По сути, все популяции на земле есть представители определенной цивилизации, лишь с разной степенью развития. Мы не можем понять муравьев, нам до них нет дела, только ученые наблюдают за ними,  считая себя более высшими существами, что весьма спорно.  Муравьи более приспособлены к окружающей среде и не влияют на нее губительно, как мы, они не выдумывают атомную бомбу, которая уничтожит «хомо сапиенса», как вида, вот теперь и рассуди, кто выше, муравьи или человек?
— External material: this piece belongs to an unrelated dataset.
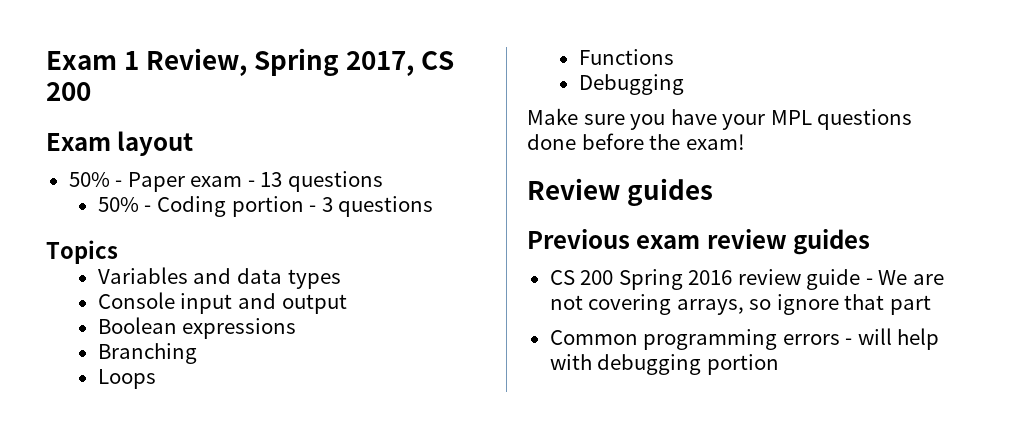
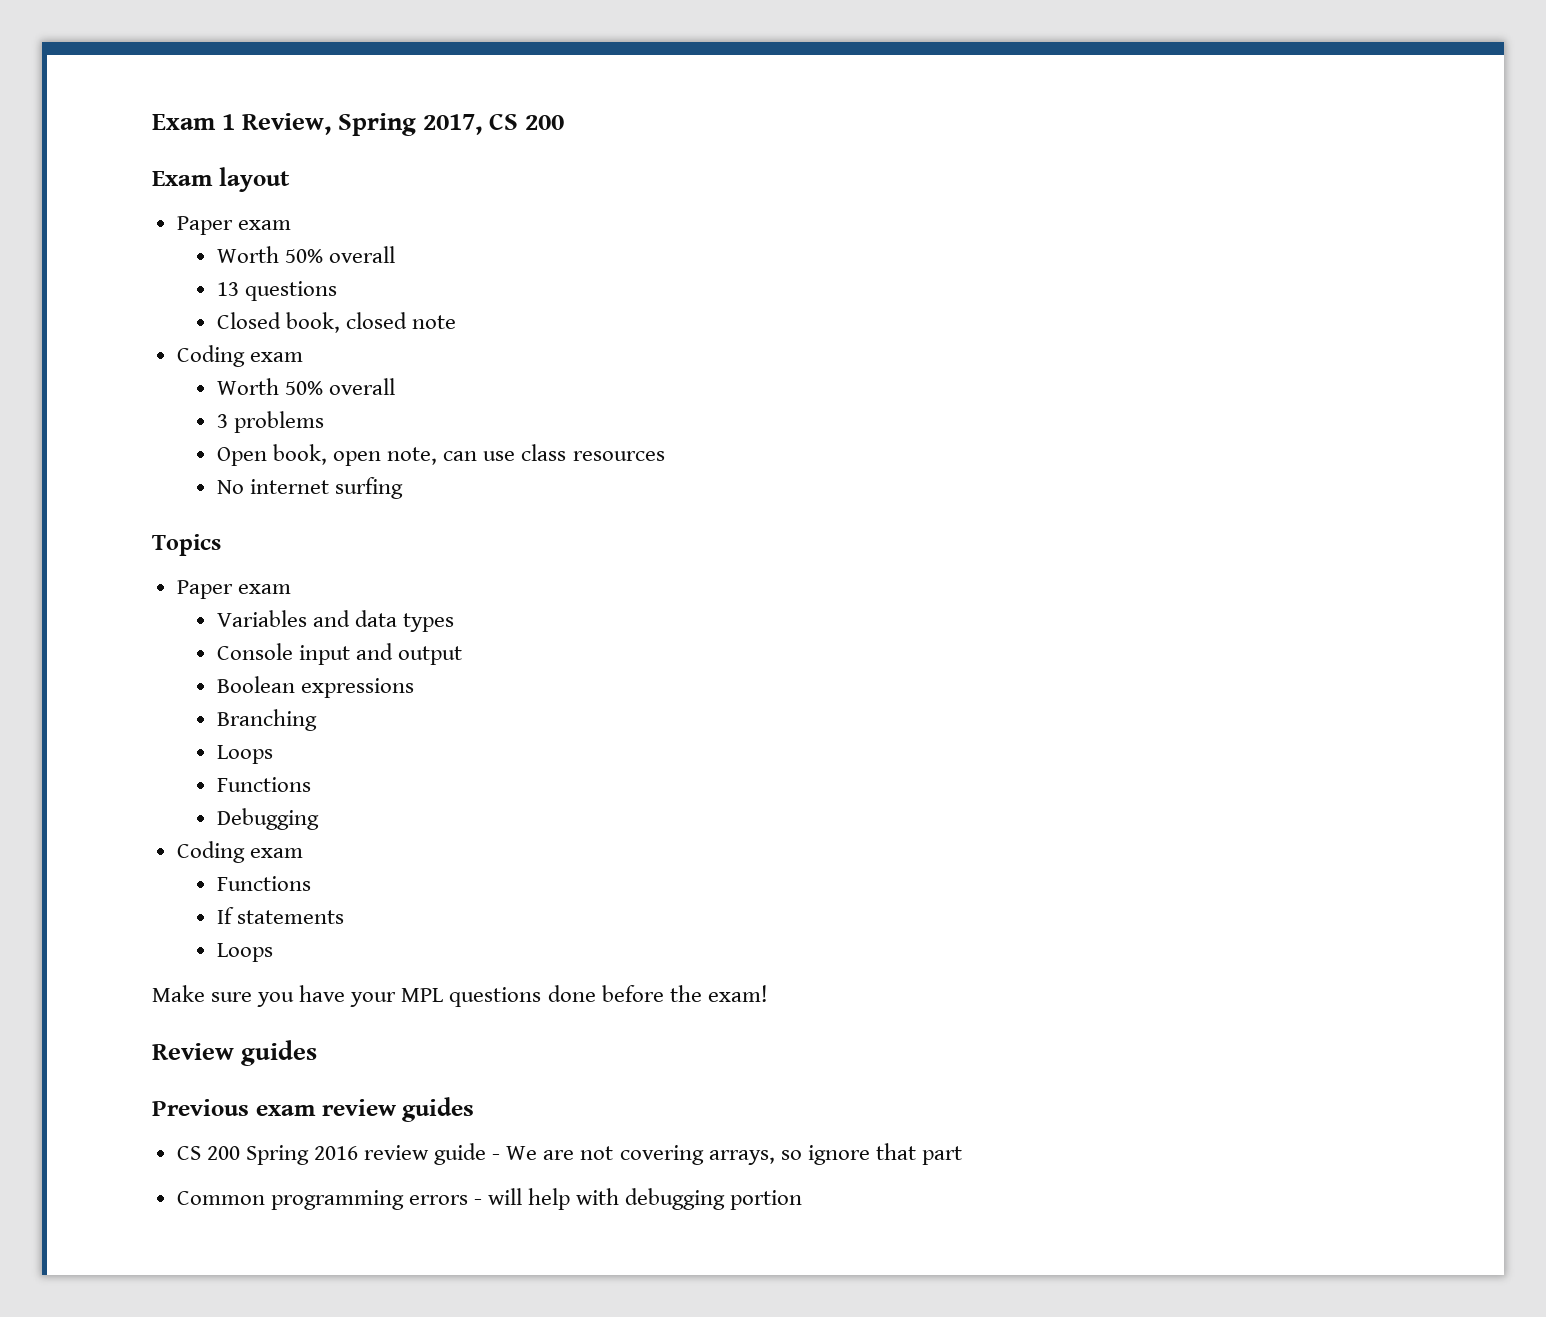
[68,172,255,192] 50% - Paper exam - -> [176,216,291,235] [217,246,396,263] Paper exam // Worth 50% overall //
[97,196,434,217] 50% - Coding portion - 3 questions -> [217,312,457,333] [176,345,303,367] [217,378,396,395] [217,411,325,433] [217,444,665,466] [217,477,404,499] Closed book, closed note // Coding exam // Worth 50% overall // 3 problems // Open book, open note, can use class resources // No internet surfing
(118, 252) none -> [176,580,291,599] // Paper exam
(684, 84) none -> [176,841,303,863] [217,876,312,891] [217,907,345,924] [217,943,274,962] // Coding exam // Functions // If statements // Loops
У них есть свои города, войско, сельское хозяйство, животноводство. Чем не цивилизация? А мы всё, по-привычке смотрим на звезды, ищем там цивилизацию, вместо того, чтобы посмотреть под ноги. Если кто и прилетит на Землю, то и они будут смотреть на нас точно так же, как мы сейчас смотрим на муравьев, свысока и снисходительно. Не поймут нас, а мы их, будем считать: это пришло стихийное бедствие, против которого мы бессильны. Они  могут нас использовать, как мы обезьян.

Можно представить цивилизации вирусов, хотя бы гриппа, которые замечательно приспосабливаются, с каждым годом совершенствуясь и видоизменяясь, так что прежние лекарства становятся бессильными.  "Примерно раз в десять лет (иногда и реже, но достаточно ритмично") вирус гриппа меняет свою белковую, какую-то часть". Белковые оболочки вируса "печатаются" в клетках жертвы по заказу, а точнее - по приказу вирусной нуклеиновой кислоты. Что же заставляет её менять в свои предыдущие команды? Здесь-то и заключена загадка.